The technology we have at Woodbrooke is evacuated tubes, which are fitted onto a rack constructed on the flat roof - this allows the angle and direction of the tubes to be set at the optimum for solar collection, whereas on a pitched roof, the collectors are at the direction and angle of the roof, whatever that is. So, at home, I have to have my panels facing east and west, whereas at Woodbrooke they are set at due south.
Think of the tubes as long thin vacuum flasks! The solar radiation crosses the vacuum, but the inner part of the tube is protected somewhat from the cooling effects of wind, rain and cold weather.
The inner parts of the tubes are filled with a fluid with high 'specific heat' (ie: fluid that can hold a lot of heat, chemically similar to the antifreeze that goes in car radiators). The fluid from all the tubes is pumped through an insulated pipe that takes it to the boiler. There, the pipe (minus insulation!) is surrounded by the incoming cold water feed, and gives up its heat to the water. The now cooled fluid is pumped back to the roof in a continuous flow, where it is heated again by the sun.

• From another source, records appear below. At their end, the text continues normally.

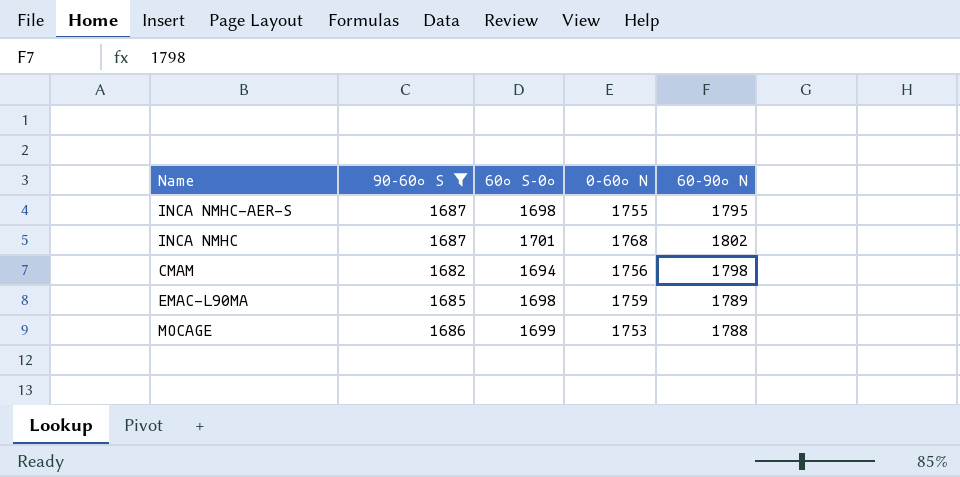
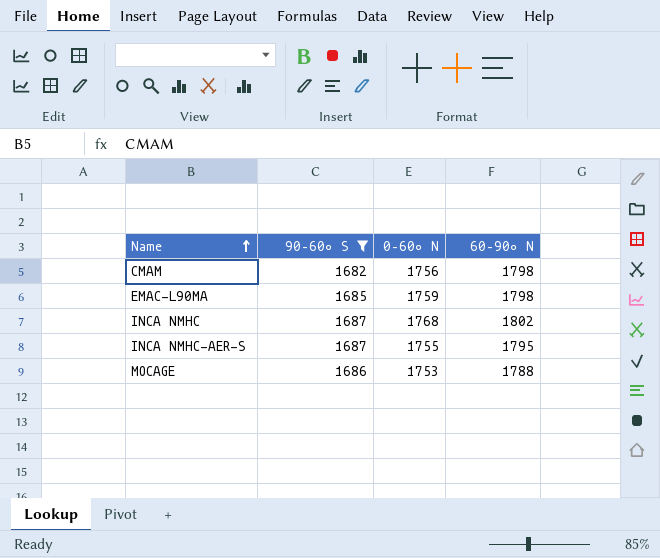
row order: none -> Name ascending
column 60∘ S–0∘ | position: 3 -> none
EMAC-L90MA | 60–90∘ N: 1789 -> 1798

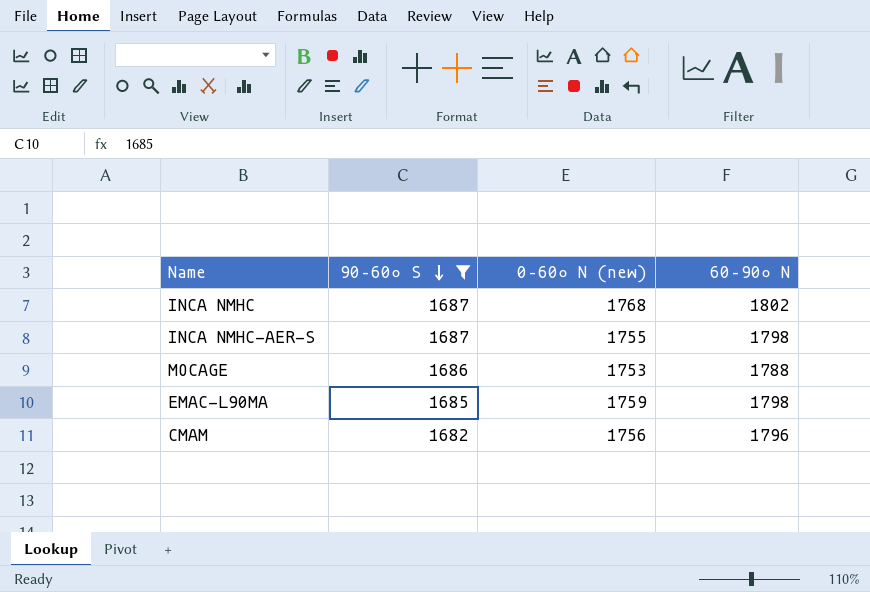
row order: Name ascending -> 90–60∘ S descending
column name: 0–60∘ N -> 0–60∘ N (new)
INCA NMHC-AER-S | 60–90∘ N: 1795 -> 1798
CMAM | 60–90∘ N: 1798 -> 1796

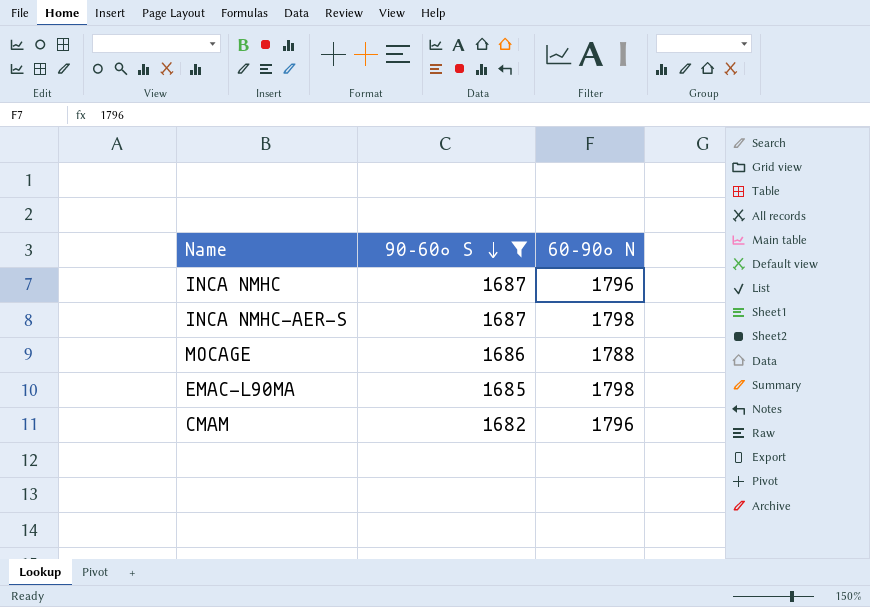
column 0–60∘ N (new) | position: 3 -> none
INCA NMHC | 60–90∘ N: 1802 -> 1796

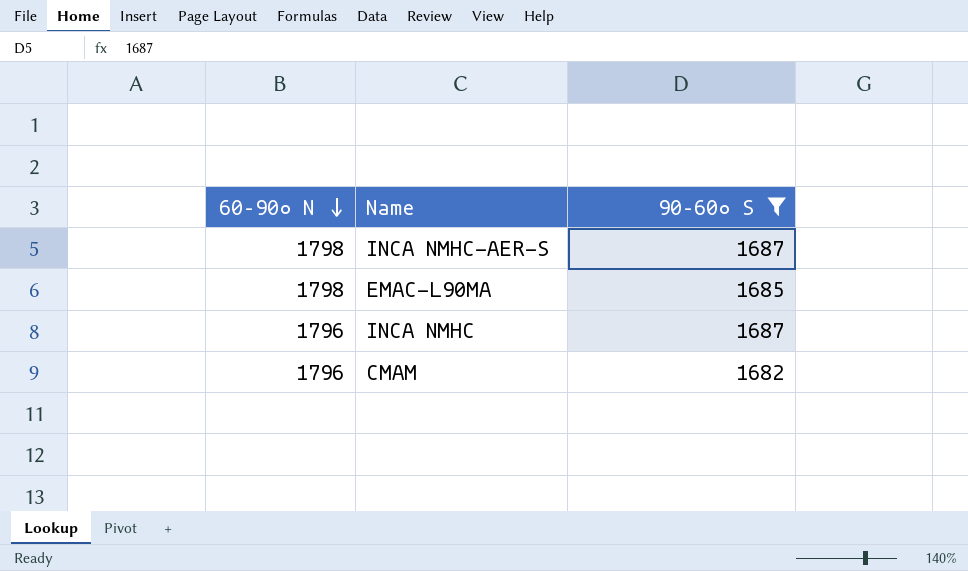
row order: 90–60∘ S descending -> 60–90∘ N descending
column 60–90∘ N | position: 3 -> 1
row MOCAGE: 1686 | 1788 -> none

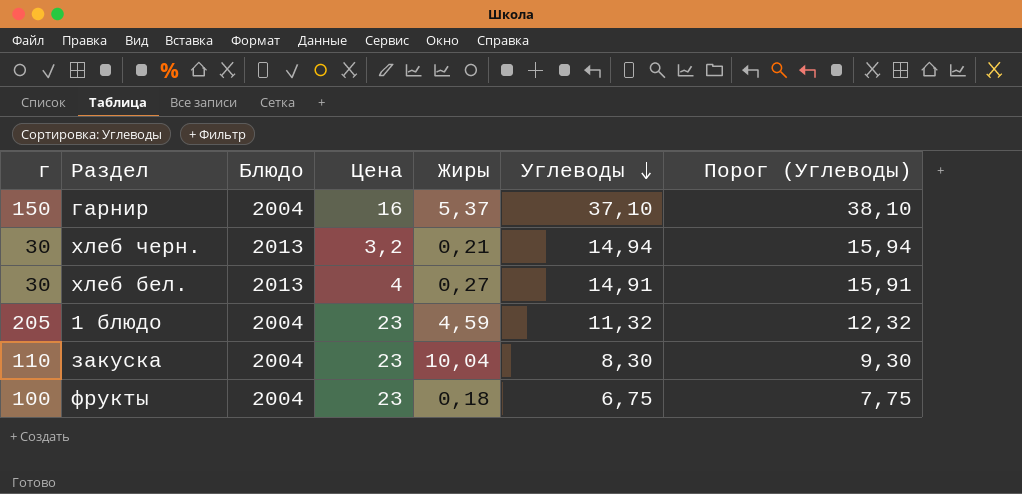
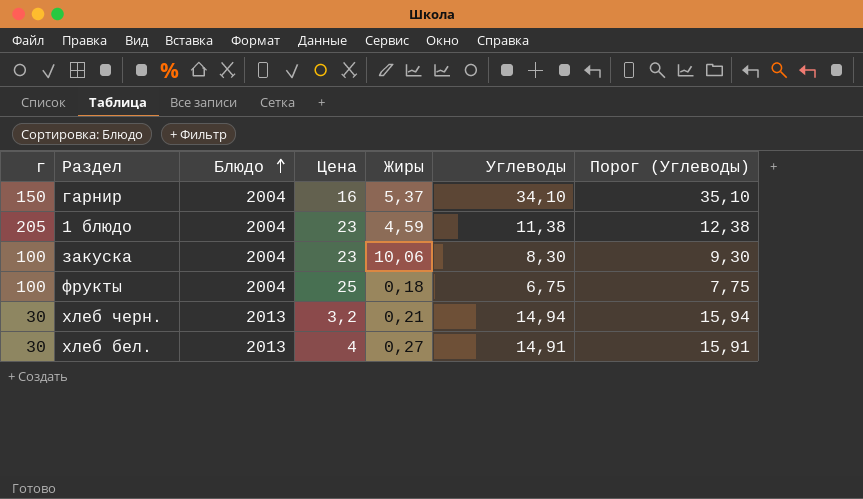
row order: Углеводы descending -> Блюдо ascending
гарнир | Углеводы: 37,10 -> 34,10
гарнир | Порог (Углеводы): 38,10 -> 35,10
1 блюдо | Углеводы: 11,32 -> 11,38
1 блюдо | Порог (Углеводы): 12,32 -> 12,38
закуска | г: 110 -> 100
закуска | Жиры: 10,04 -> 10,06
фрукты | Цена: 23 -> 25

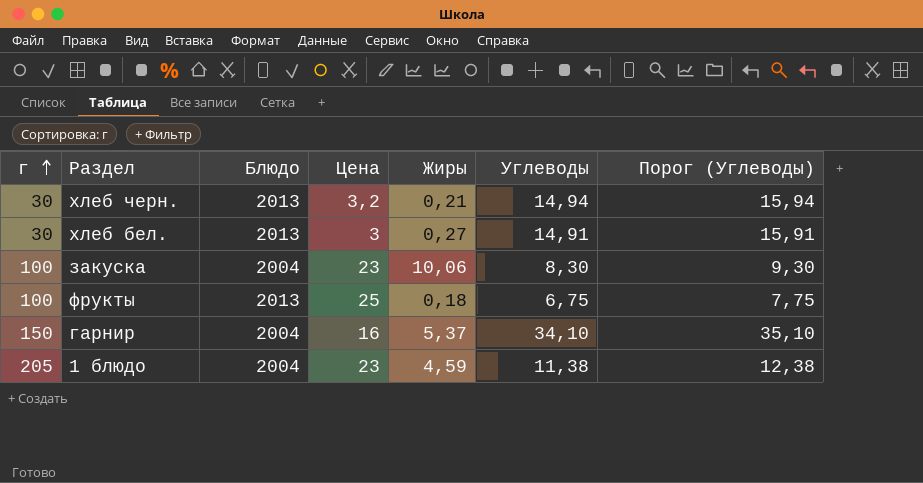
row order: Блюдо ascending -> г ascending
хлеб бел. | Цена: 4 -> 3
фрукты | Блюдо: 2004 -> 2013

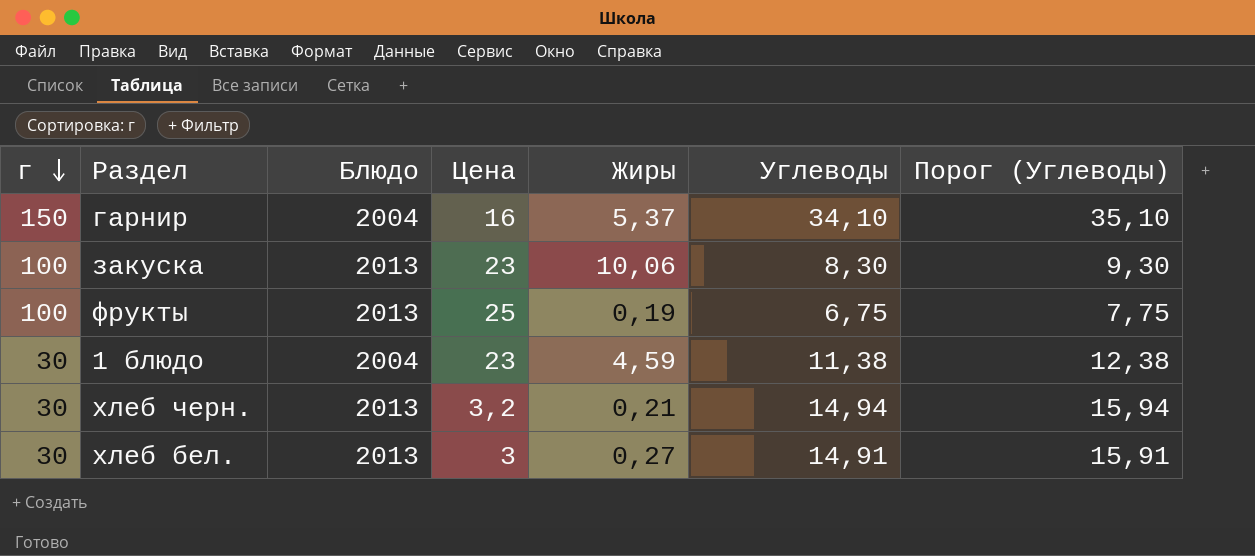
row order: г ascending -> г descending
закуска | Блюдо: 2004 -> 2013
фрукты | Жиры: 0,18 -> 0,19
1 блюдо | г: 205 -> 30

Because Woodbrooke is an educational establishment, and the is building used by many people, it's good if we can do some additional education by the presence of the solar system.
To that end, we have an impressive-sized display unit in the long corridor, which most people will walk past several times a day. It gives a schematic representation of how the system is working, and displays the current temperatures minute by minute.
So you can see in this picture that the temperature up at the top of the panels (the warmest part) was 41.7 degC (this was in mid-March). The temperature to which the incoming cold water feed (at the boiler) had been raised was 25.5 degC.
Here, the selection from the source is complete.